Muovendo da questa premessa e concentrandosi sull’ultimo decennio di produzione dell’artista, il progetto espositivo, visibile sino al 22 marzo, raccoglie 20 opere tessili realizzate tra il 2012 e il 2023, alcune delle quali inedite. Oltre a una serie mai esposta finora, intitolata «Meccanismi di precisione per sculture» (2022), dove gli scampoli, sospesi in teche aperte, intrattengono un dialogo con lo spazio che diventa parte integrante dei lavori.

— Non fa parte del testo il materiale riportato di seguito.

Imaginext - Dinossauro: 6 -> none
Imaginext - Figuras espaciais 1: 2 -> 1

Di origine ebraica, Baruch si forma dapprima all’Accademia di Bucarest e poi a Gerusalemme, dove studia alla Bezalel Academy of Arts and Design. Intorno alla metà degli anni Cinquanta arriva a Roma, e qui apprende e sperimenta linguaggi artistici diversi, trasferendosi poi definitivamente negli anni Settanta a Gallarate. Nella città italiana, legata al mondo dell’industria tessile, stabilisce la sua dimora e il suo atelier, che abbandona solo durante il periodo parigino, tra il 1993 e il 2010, in cui si dedica anche a progetti di arte relazionale.

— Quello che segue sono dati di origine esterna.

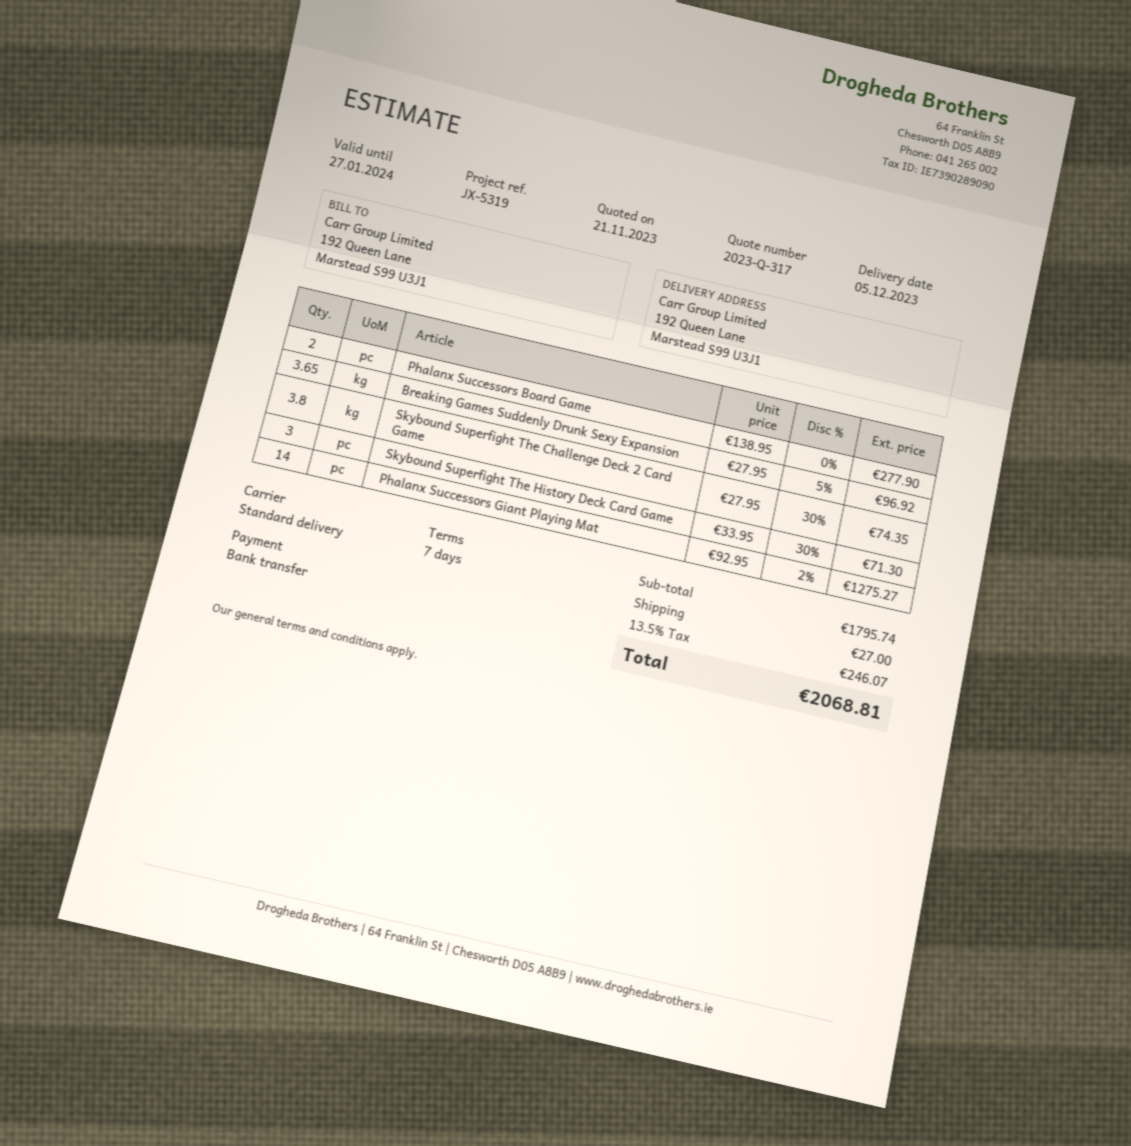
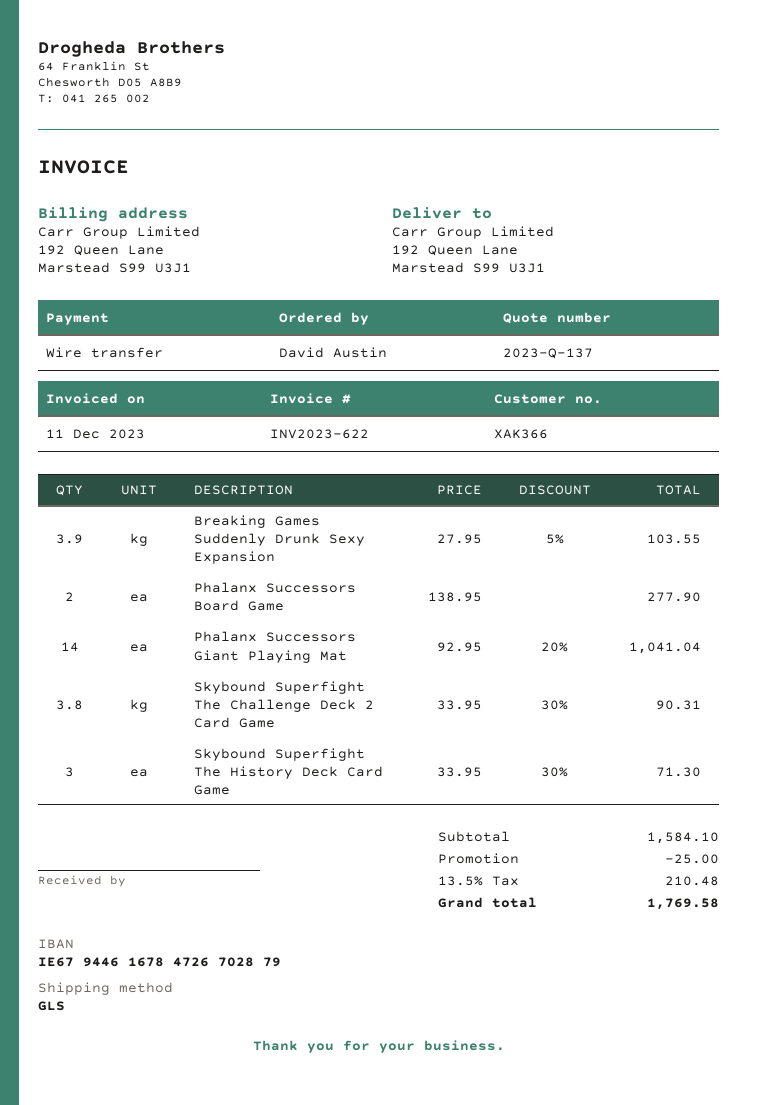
quote number: 2023-Q-317 -> 2023-Q-137
shipping method: standard -> GLS
Breaking Games Suddenly Drunk Sexy Expansion: 3.65 x 27.95 - 5% = 96.92 -> 3.9 x 27.95 - 5% = 103.55
Skybound Superfight The Challenge Deck 2 Card Game: 3.8 x 27.95 - 30% = 74.35 -> 3.8 x 33.95 - 30% = 90.31
Phalanx Successors Giant Playing Mat: 14 x 92.95 - 2% = 1275.27 -> 14 x 92.95 - 20% = 1041.04
subtotal: 1795.74 -> 1584.10
discount: none -> 25.00
shipping: 27.00 -> none
tax: 13.5% = 246.07 -> 13.5% = 210.48
total: 2068.81 -> 1769.58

Dopo essersi interessata alla scultura, alla performance e agli happening, dal 2012 sono i lacerti di tessuto il nodo centrale intorno al quale si sviluppa la sua ricerca. Dai residui delle confezioni del prêt-à-porter, da ciò che pareva ormai incapace di restituire nuova vita, Baruch riesce ad estrarre bellezza, suggestioni estetiche che parlano di rinnovamento. Il suo vocabolario, fatto di forme di stoffa generate dalla combinazione di gesto compositivo e forza di gravità, oltre alla fascinazione visiva, e a un altro livello di lettura, sottende una critica nemmeno troppo velata al capitalismo, alla sovrapproduzione e allo spreco conseguenti le abitudini di consumo.

Al «tutto pieno» dell’esistenza, l’autrice sembra contrapporre la poetica del vuoto. Le opere si esprimono infatti in una continua alternanza di spazi lasciati privi di materiale ed altri in cui i lembi di tessuto danno vita a costruzioni così leggere e impalpabili da spostarsi al minimo refolo di vento. L’impressione, muovendosi tra i lavori che instaurano una relazione dialogica con l’ambiente che li accoglie, è che non ci sia alcuna opposizione tra spirito e materia. Cittadina del mondo, «Mi sento di casa ovunque e con chiunque» le piace ripetere, l’ultra novantenne Baruch stupisce ancora per la forza poetica e la vitalità delle sue creazioni. L’arte dell’evocazione dei sentimenti si potrebbe dire, mai disgiunta dall’arte della vita.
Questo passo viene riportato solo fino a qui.